The government is trying to reduce the deficit to less than the European Union limit of 3 percent of GDP by 2014, compared with a targeted shortfall of 7.4 percent this year.
‘Level of Insolvency’
Greece’s public debt is set to surge to 150 percent of GDP in two years after the planned fiscal adjustment, reaching the “level of insolvency,” Roubini said.
Roubini, 53, a professor at New York University’s Stern School of Business, predicted in July 2006 a “catastrophic” global financial meltdown that central bankers would be unable to prevent.
In October 2008 Roubini said he still saw “significant downside risks to equity markets,” failing to predict the stock market rebound that sent shares soaring around the globe last year. The Standard & Poor’s 500 Index has gained 92 percent from its low in March 2009.
EU Economic and Monetary Affairs Commissioner Olli Rehn said yesterday a debt restructuring in the euro area would cause a “chain reaction” in the banking industry and ruled out such an operation for Greece.
Is Spain Different?
The EU aims to reach an agreement on the aid package for Portugal on May 16, three weeks before the country’s June 5 election, which was prompted by the resignation of Prime Minister Jose Socrates after parliament rejected his deficit- cutting plan. The nation requested emergency aid last week.
Spain, the currency bloc’s fourth-largest economy, is trying to restructure its savings banks after a property-market slump left many with surging bad loans. Twelve lenders need to raise as much as 15.2 billion euros to meet new minimum capital standards set by the government.
“When Greece failed, they said Portugal is different,” Roubini said. “Now they say Spain is different. I am not sure Spain is different.”
Spanish Finance Minister Elena Salgado said April 8 that a financial bailout is “completely out of the question.” The government is trying to complete a series of legislative overhauls and asset sales to save its finances.

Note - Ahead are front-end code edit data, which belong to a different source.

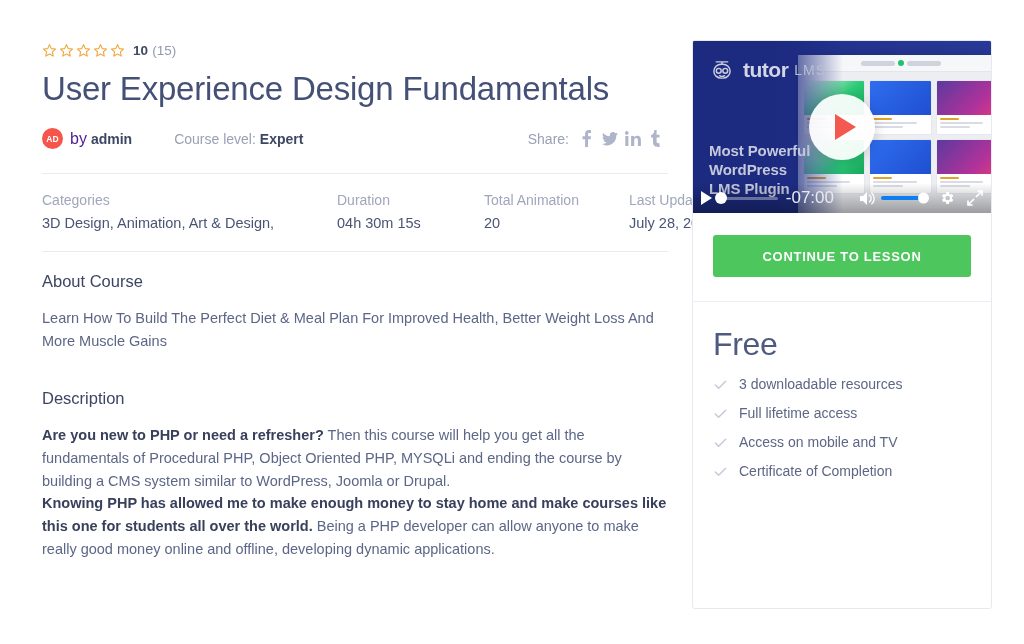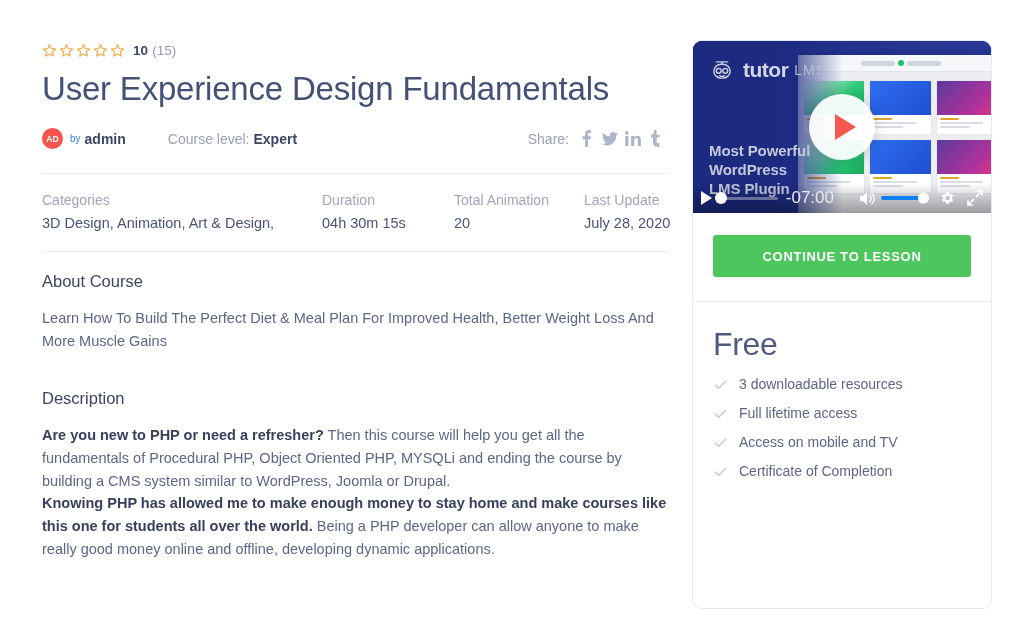--- a/index.html
+++ b/index.html
@@ -184,7 +184,7 @@
     width: 300px;
     background: #ffffff;
     border: 1px solid #e7e9f0;
-    border-radius: 10px;
+    border-radius: 3px;
     box-sizing: border-box;
     overflow: hidden;
     height: 569px;

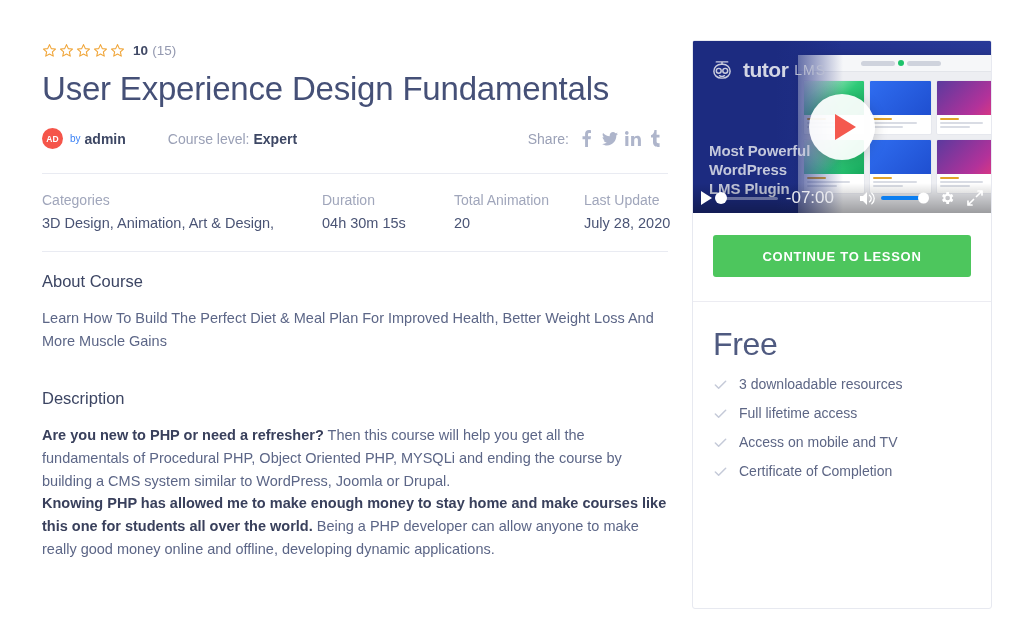--- a/index.html
+++ b/index.html
@@ -88,8 +88,8 @@
     flex: 0 0 auto;
   }
   .by-text {
-    font-size: 10px;
-    color: #3b82f6;
+    font-size: 16px;
+    color: #4c1d95;
     margin-left: 7px;
     text-align: center;
   }

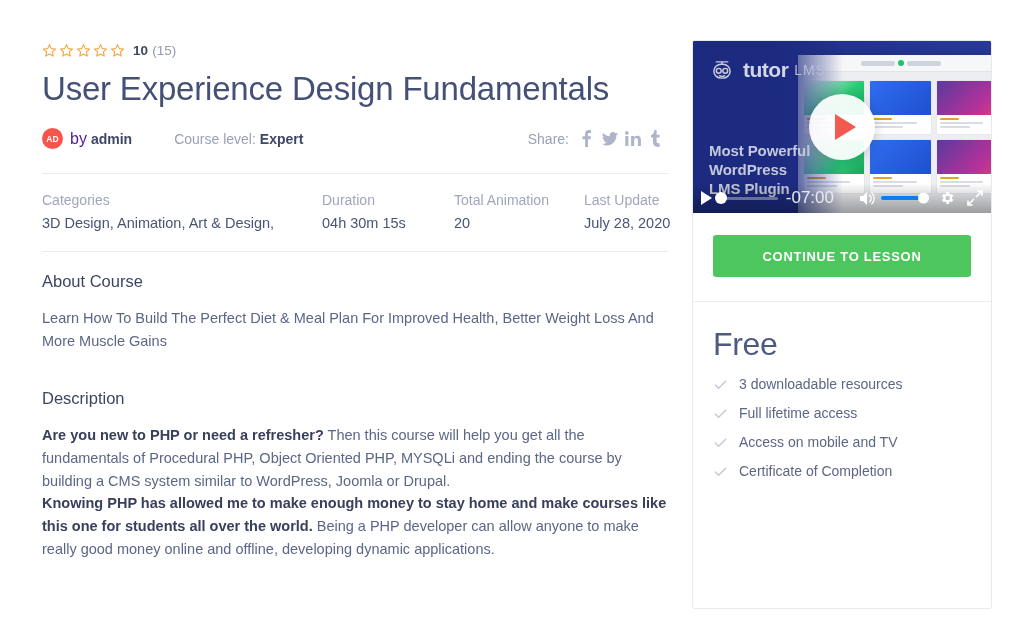--- a/index.html
+++ b/index.html
@@ -140,6 +140,7 @@
   .stats {
     display: flex;
     padding: 18px 0 20px 0;
+    gap: 15px;
   }
   .stat-col { flex: 0 0 auto; }
   .stat-col.c1 { width: 280px; }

“Spain is a country too big to fail but also too big to be saved,” Roubini said. There’s a “risk” of contagion spreading to Spain, and “that would be negative for financial markets and the global economy.”
ECB Rate Increases
Roubini said the European Central Bank may raise its main interest rate by as much as 75 basis points (0.75 percentage point) this year and increase it to 3 percent next year to combat faster price growth.
The ECB, which aims to keep inflation just below 2 percent, increased borrowing costs for the first time in almost three years, raising the benchmark rate to 1.25 percent on April 7 from a record low of 1 percent to keep price pressures from feeding into wage demands as the economy strengthens.

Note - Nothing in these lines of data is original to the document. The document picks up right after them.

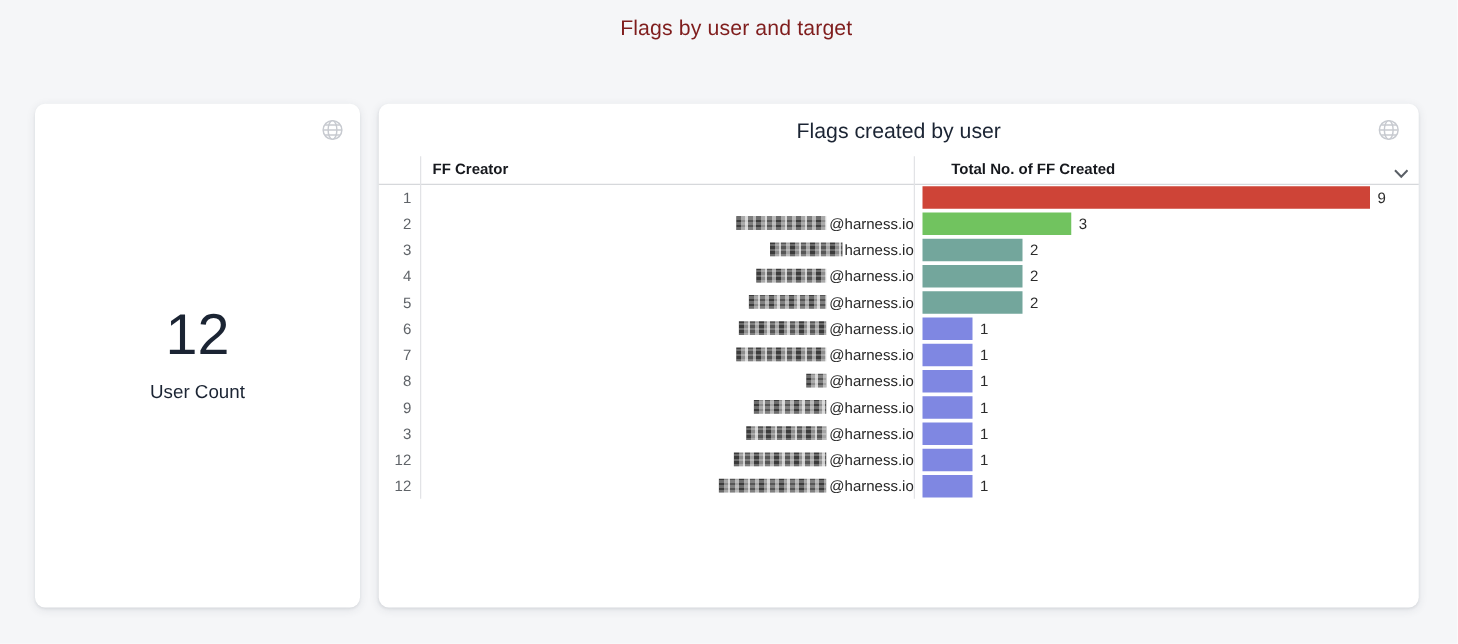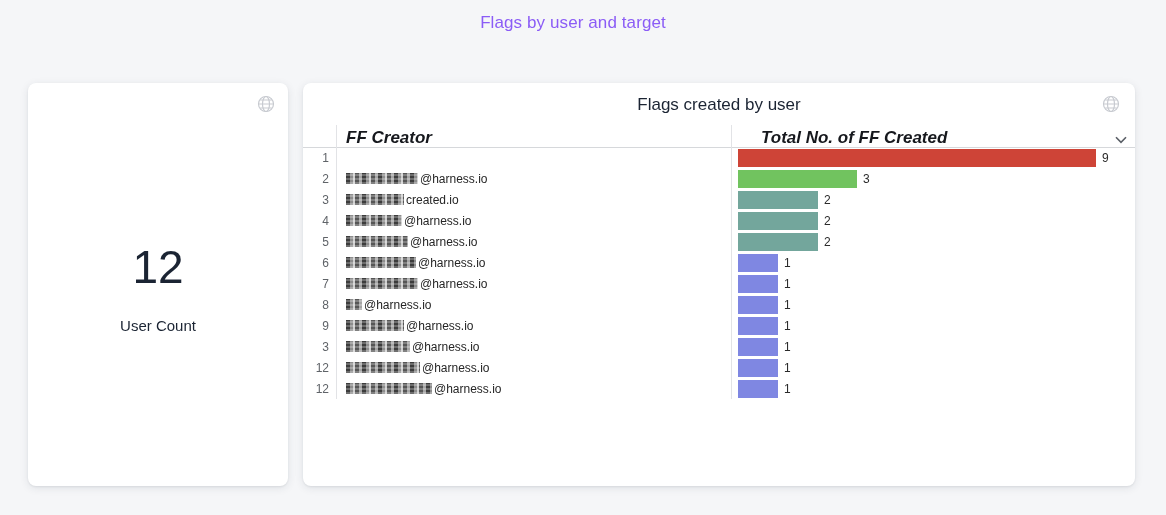--- a/index.html
+++ b/index.html
@@ -12,8 +12,8 @@
     color:#1b2433;
   }
   .page-title {
-    position:absolute; top:13px; left:0; width:1146px;
-    text-align:center; font-size:17px; font-weight:500; color:#8b5cf6;
+    position:absolute; top:13px; left:16px; width:1146px;
+    text-align:center; font-size:17px; font-weight:500; color:#7f1d1d;
     letter-spacing:.1px;
   }
   .card {

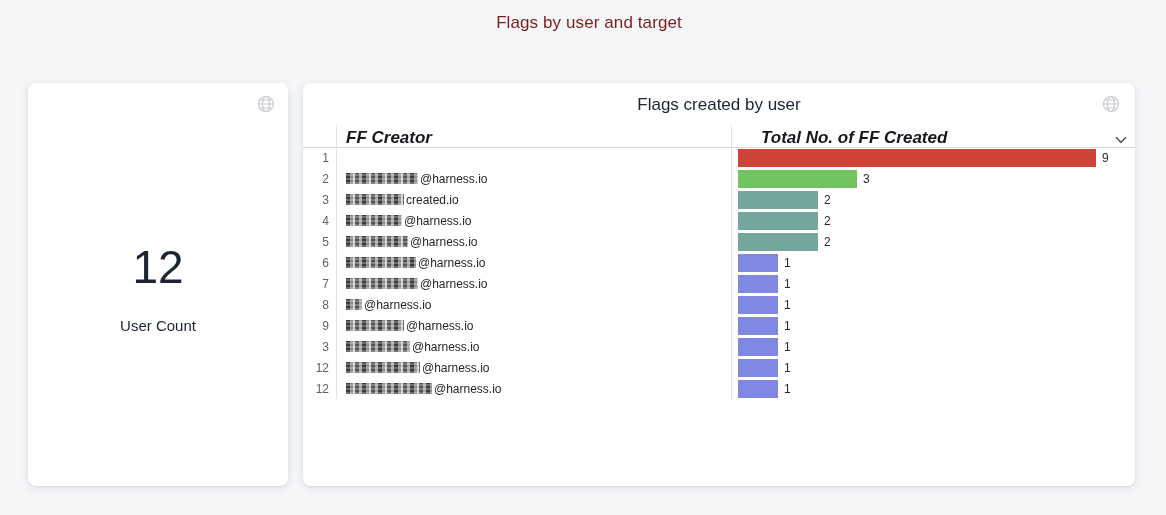--- a/index.html
+++ b/index.html
@@ -41,7 +41,7 @@
     font-size:17px; font-weight:500; color:#1b2433;
   }
   .thead { position:absolute; top:42px; left:0; right:0; height:22px; }
-  .th { position:absolute; top:3px; font-size:17px; font-weight:700; color:#16181d;font-style:italic; }
+  .th { position:absolute; top:3px; font-size:12px; font-weight:700; color:#16181d; }
   .th-creator { left:43px; }
   .th-value   { left:458px; }
   .sort-chevron { position:absolute; top:5px; right:8px; width:12px; height:10px; cursor:pointer; }

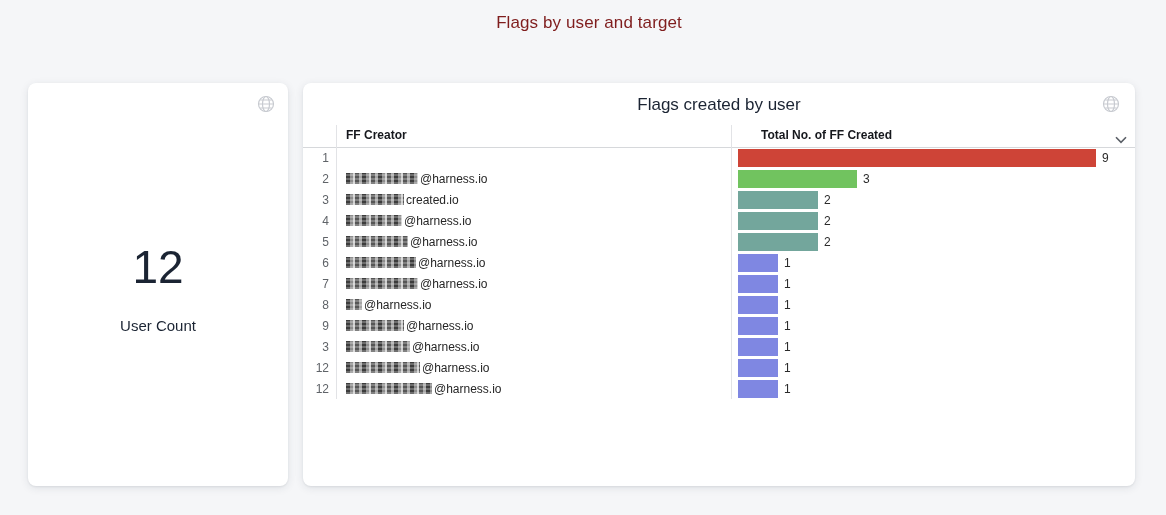--- a/index.html
+++ b/index.html
@@ -57,8 +57,8 @@
     font-size:12px; color:#5f6368;
   }
   .cell-creator {
-    width:395px; flex:none; padding-left:10px; font-size:12px; color:#262626;
-    white-space:nowrap; overflow:hidden;
+    width:395px; flex:none; font-size:12px; color:#262626;
+    white-space:nowrap; overflow:hidden;text-align:right;
   }
   .redact {
     display:inline-block; height:11px; vertical-align:-1px; margin-right:2px;

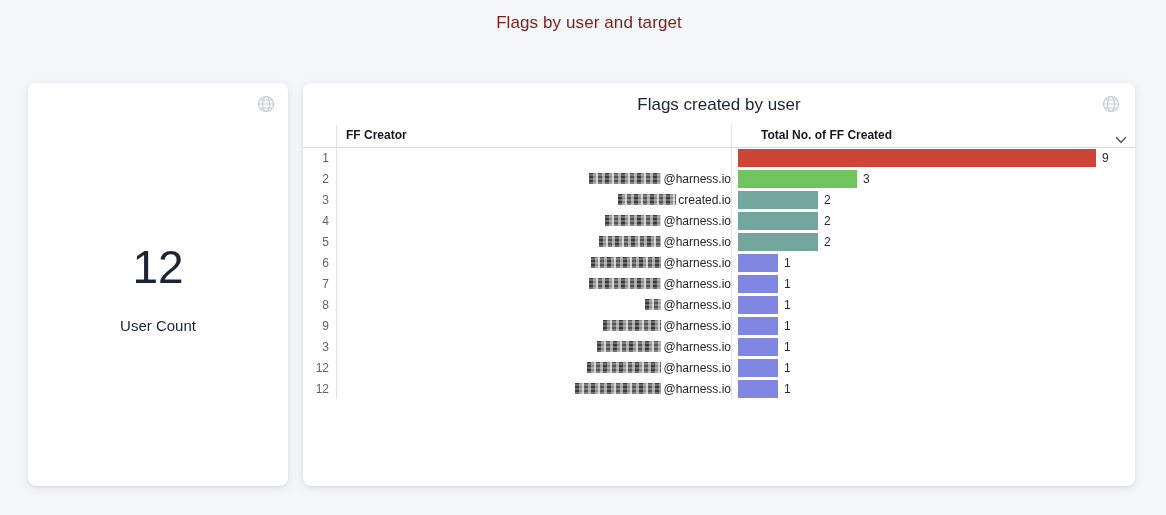--- a/index.html
+++ b/index.html
@@ -131,7 +131,7 @@
       </div>
       <div class="trow">
         <div class="cell-rank">3</div>
-        <div class="cell-creator"><span class="redact" style="width: 58px;"></span><span>created.io</span></div>
+        <div class="cell-creator"><span class="redact" style="width: 58px;"></span><span>harness.io</span></div>
         <div class="cell-value">
           <div class="bar" style="background: rgb(115, 166, 156); width: 80px;"></div>
           <span class="bar-label">2</span>

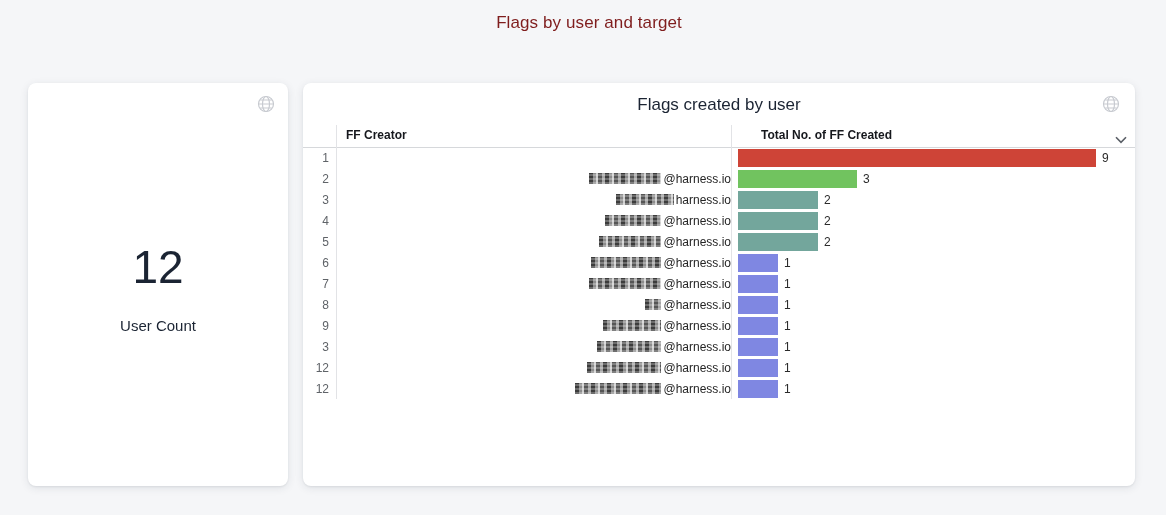--- a/index.html
+++ b/index.html
@@ -33,7 +33,7 @@
   
   .metric-wrap { position:absolute; top:158px; left:0; right:0; text-align:center; }
   .metric-value { font-size:46px; line-height:52px; font-weight:500; color:#1b2433; }
-  .metric-label { margin-top:24px; font-size:15px; color:#1b2433; }
+  .metric-label { margin-top:12px; font-size:15px; color:#1b2433; }
 
   
   .widget-title {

Inflation in the 17-nation euro region accelerated to 2.7 percent in March, more than previously estimated and the fastest in more than two years.
“Higher interest rates are strengthening the euro” and “that’s going to damage the competitiveness of the periphery of the euro zone that’s already in trouble,” Roubini said. “My worry is that the ECB is tightening too much, too fast, too soon.”